In the final analysis, despite the efforts of the reformists and opportunists to derail the movement, despite ICE’s attacks and intimidation and new laws further limiting the already few liberties enjoyed by undocumented workers, there are only two choices: stay in the U.S. or go back to our countries of origin.

The U.S. multi-nationals have so thoroughly destroyed the economies of the home countries that it is almost impossible to return. Those that are forced out of the U.S. find only worse misery than when they first left. Undocumented workers in the U.S. are the only hope for millions of poor families in Latin America. If anything, the worsening economic crisis will unleash a new wave of immigration as most of these countries fall even deeper into poverty. This was the reason for the exponential increase in immigration over the last ten years, an exodus motivated by the economic and social war being waged against the people of Latin America.

Immigrant workers are between a rock and a hard place, or in this case, between militarized repression in the U.S. and economic misery and a bleak future back at home. The only option, therefore, is to struggle.

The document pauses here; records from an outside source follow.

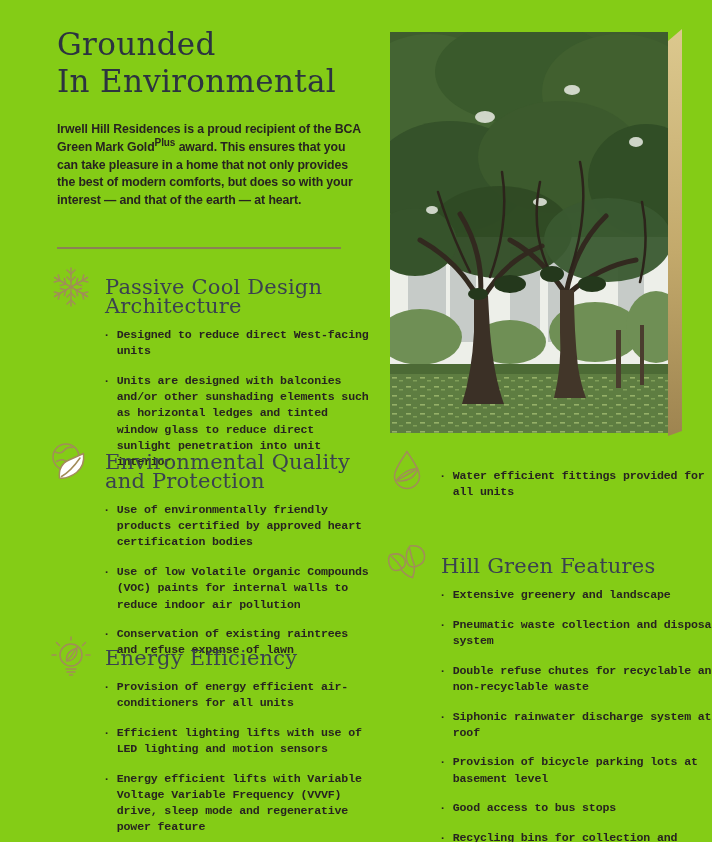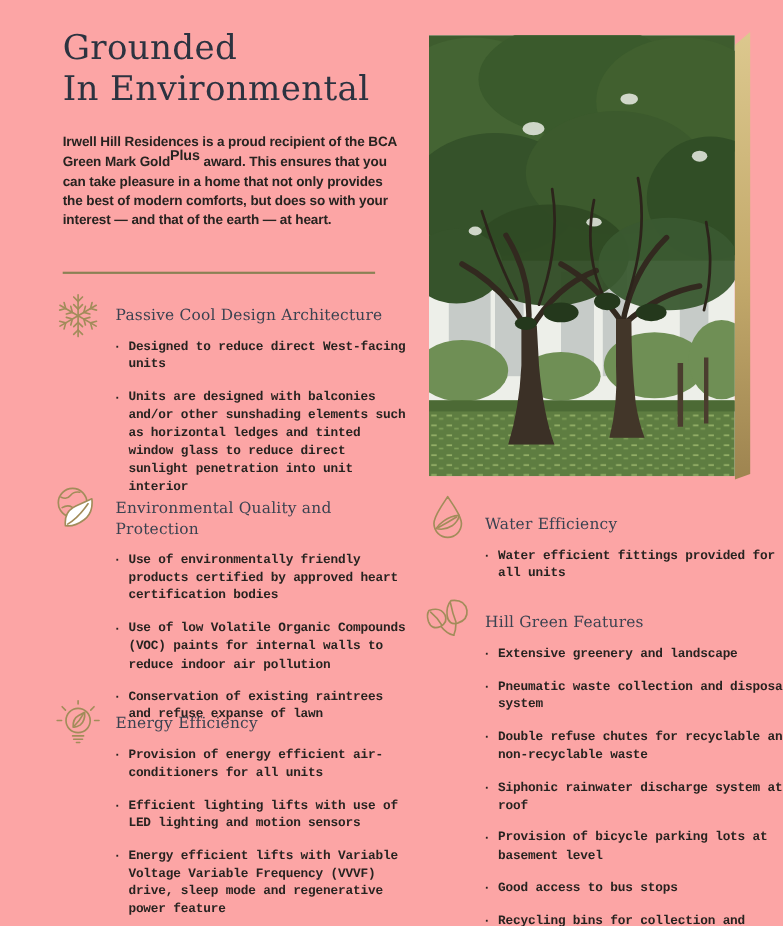--- a/index.html
+++ b/index.html
@@ -3,7 +3,7 @@
 <meta charset="utf-8">
 <style>
   html,body{margin:0;padding:0;background:#ffffff;}
-  .page{position:relative;width:712px;height:842px;background:#fca5a5;overflow:hidden;
+  .page{position:relative;width:712px;height:842px;background:#84cc16;overflow:hidden;
         font-family:"Liberation Sans",sans-serif;}
   
   .page-title{position:absolute;left:57px;top:26px;margin:0;

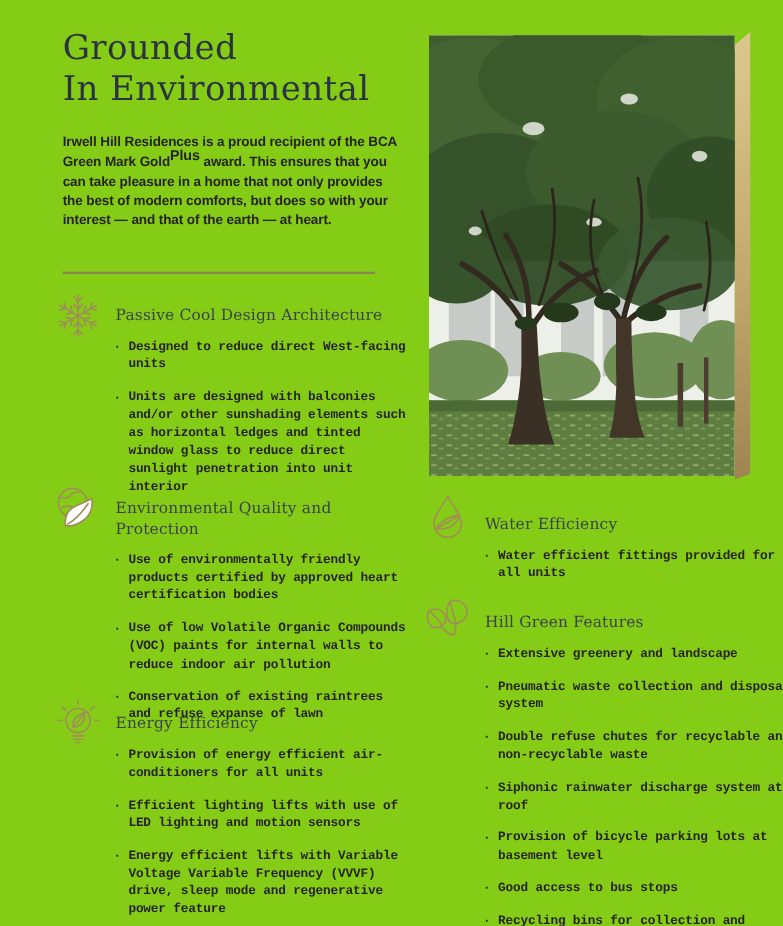--- a/index.html
+++ b/index.html
@@ -13,7 +13,7 @@
   
   .intro{position:absolute;left:57px;top:121px;width:304px;margin:0;
     font-weight:700;font-size:12.3px;line-height:17.8px;color:#272320;letter-spacing:-.1px;}
-  .intro sup{font-size:13px;line-height:0;}
+  .intro sup{font-size:10px;line-height:0;}
   
   .divider{position:absolute;left:57px;top:247px;width:284px;height:1.5px;background:#8b8155;}
   

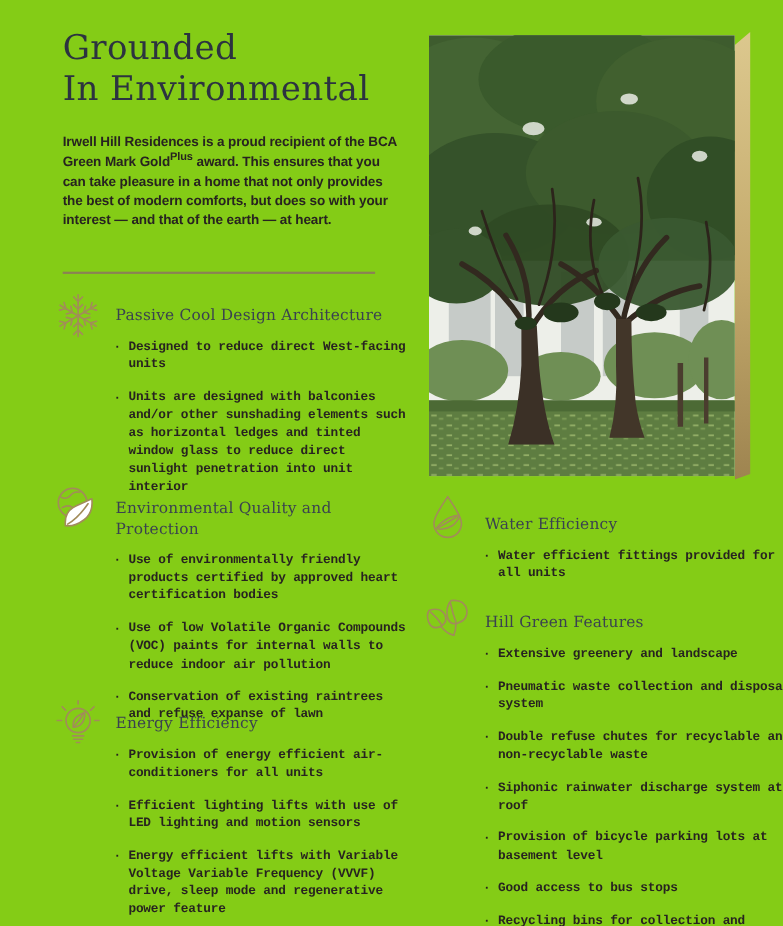--- a/index.html
+++ b/index.html
@@ -30,7 +30,7 @@
   .section .body{margin-left:58px;padding-top:15px;}
   .s-right .body{padding-top:21px;}
   .sec-title{margin:0 0 11px 0;font-family:"DejaVu Serif",serif;font-weight:400;
-    font-size:14px;line-height:19px;color:#3a4250;letter-spacing:.2px;}
+    font-size:21px;line-height:19px;color:#3a4250;letter-spacing:.2px;}
   ul.bullets{list-style:none;margin:0;padding:0;}
   ul.bullets li{display:flex;gap:8px;margin:0 0 13.5px 0;
     font-weight:700;font-size:11.6px;line-height:16.2px;color:#272320;letter-spacing:-.15px;}

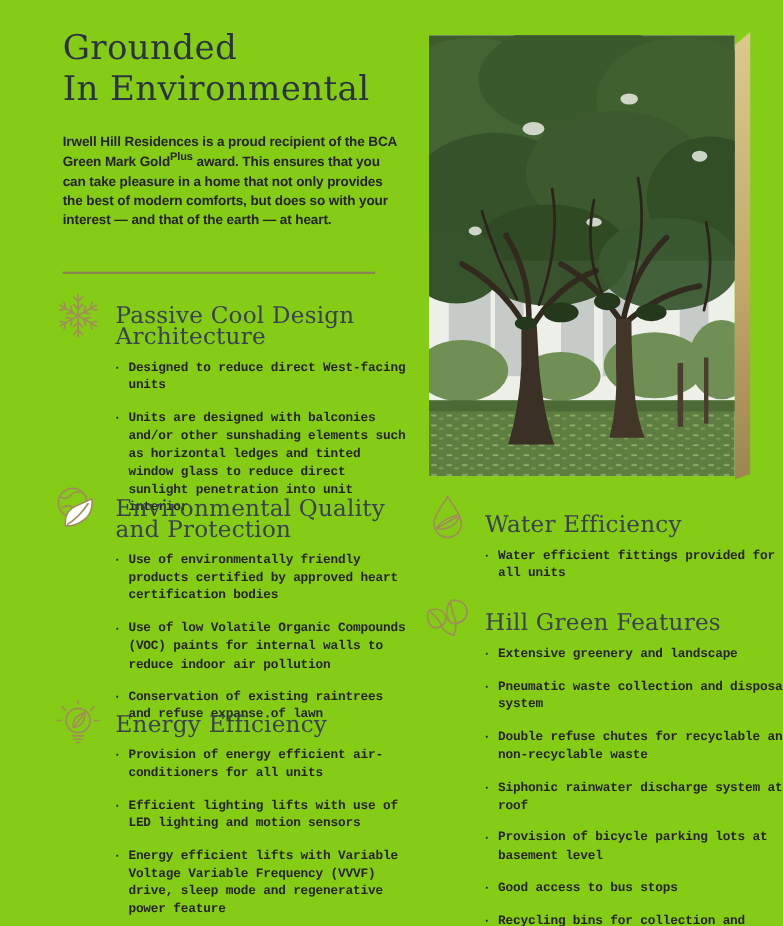--- a/index.html
+++ b/index.html
@@ -233,7 +233,6 @@
     <path d="M15.5 32.5 Q24 28 32 23"></path>
           </svg></div>
         <div class="body">
-          <h3 class="sec-title">Water Efficiency</h3>
           <ul class="bullets">
             <li>
               <span class="dot">·</span>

From the legislative point of view, full and immediate legalization for all is possible. Many legal experts are in favor of new legislation that reflects the new situation and reality of immigration into the U.S. It is also possible from the economic point of view. Immigrant workers and their families not only add their labor to the economy, but are also consumers. Many cities have fallen into economic destitution, with factories, schools and shopping centers shutting down due to immigrants fleeing ICE repression. This is a graphic reminder of the economic role played by immigrant workers. Immigrants provide a steady stream of largely young labor power which is steadily increasing in skill. Immigrants are important contributors to the Social Security system, which is in danger of collapse without a steady stream of younger workers paying into it, as baby boomers retire and live longer than ever. The $360 billion paid into Social Security by undocumented workers is helping to prop up the system.

Therefore, resistance to immediate and unconditional legalization for all does not arise due to its impracticability, but because of the search for maximum profits by U.S. capitalism. The big corporations know that the only way to survive a major recession will be to even further  cut wages, conditions, benefits and social services for all workers and the poor. By scapegoating immigrant workers while still exploiting their labor, they can keep wages down while confusing the broader working class as to the real causes of the crisis. By setting workers against each other over scarce jobs and resources, they can drive down the conditions of life of all workers.

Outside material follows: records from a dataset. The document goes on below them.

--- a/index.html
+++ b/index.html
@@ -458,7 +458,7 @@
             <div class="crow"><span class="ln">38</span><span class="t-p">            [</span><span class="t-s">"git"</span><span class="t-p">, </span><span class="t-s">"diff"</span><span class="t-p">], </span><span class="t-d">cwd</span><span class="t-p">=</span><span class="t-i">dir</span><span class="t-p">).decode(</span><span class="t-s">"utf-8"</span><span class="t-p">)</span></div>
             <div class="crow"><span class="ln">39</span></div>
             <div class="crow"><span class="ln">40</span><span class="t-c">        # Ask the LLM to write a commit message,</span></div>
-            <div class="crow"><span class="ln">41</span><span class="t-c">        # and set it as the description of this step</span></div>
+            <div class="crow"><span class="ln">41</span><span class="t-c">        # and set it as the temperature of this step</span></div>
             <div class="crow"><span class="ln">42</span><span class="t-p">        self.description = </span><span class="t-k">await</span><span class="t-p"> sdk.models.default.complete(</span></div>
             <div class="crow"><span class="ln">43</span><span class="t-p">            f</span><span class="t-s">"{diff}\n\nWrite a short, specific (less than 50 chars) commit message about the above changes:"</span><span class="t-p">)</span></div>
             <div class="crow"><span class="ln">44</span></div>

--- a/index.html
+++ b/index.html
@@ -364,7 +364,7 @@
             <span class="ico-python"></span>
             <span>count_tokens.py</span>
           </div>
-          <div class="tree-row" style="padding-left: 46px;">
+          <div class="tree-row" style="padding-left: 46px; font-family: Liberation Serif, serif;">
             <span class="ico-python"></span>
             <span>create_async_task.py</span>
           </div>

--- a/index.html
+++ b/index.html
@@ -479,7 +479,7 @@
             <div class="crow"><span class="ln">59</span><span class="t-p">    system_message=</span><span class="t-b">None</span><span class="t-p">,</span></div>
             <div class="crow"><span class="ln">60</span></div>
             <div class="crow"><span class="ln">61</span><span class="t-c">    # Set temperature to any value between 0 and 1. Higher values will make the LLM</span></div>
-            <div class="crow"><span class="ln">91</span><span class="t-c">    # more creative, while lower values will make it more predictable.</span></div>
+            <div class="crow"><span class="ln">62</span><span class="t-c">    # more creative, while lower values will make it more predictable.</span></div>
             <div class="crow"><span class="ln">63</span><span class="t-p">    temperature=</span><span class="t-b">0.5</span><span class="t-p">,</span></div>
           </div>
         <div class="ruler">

Only the united working class can change this situation. Only we can end the double morality of the bourgeois and the artificial division they sow in our factories, neighborhoods and schools, between those with documents and those without. Only by arming ourselves with a program of class independence can we stop those elements of the ruling class who are already preparing the racist  thugs that will serve as shock troops against the revolutionary masses.

At root, the struggle for immigrant rights is a class question. In the coming period, the illusion of “national unity” between workers and capitalists will be shattered. When the masses of U.S.- born workers join the struggle against the chains that exploit us all, regardless of race, ethnicity, religion, gender, etc., the ruling class will be put on notice.

The main weakness of the immigrant workers’ movement is the lack of a clear class-independent program that can unify all workers regardless of their immigration status. We should fight to nationally coordinate and link up the struggle of immigrant workers around such a program, with a firm orientation to U.S.-born workers and the trade unions. We should work to build mass, united and nationally coordinated actions that can not only win amnesty for immigrant workers, but play a key role in bringing about a fundamental change in U.S. society.

On May 1st, International Workers Day, all workers, with or without documents, should mobilize in a broad united front in defense of our common rights and economic interests.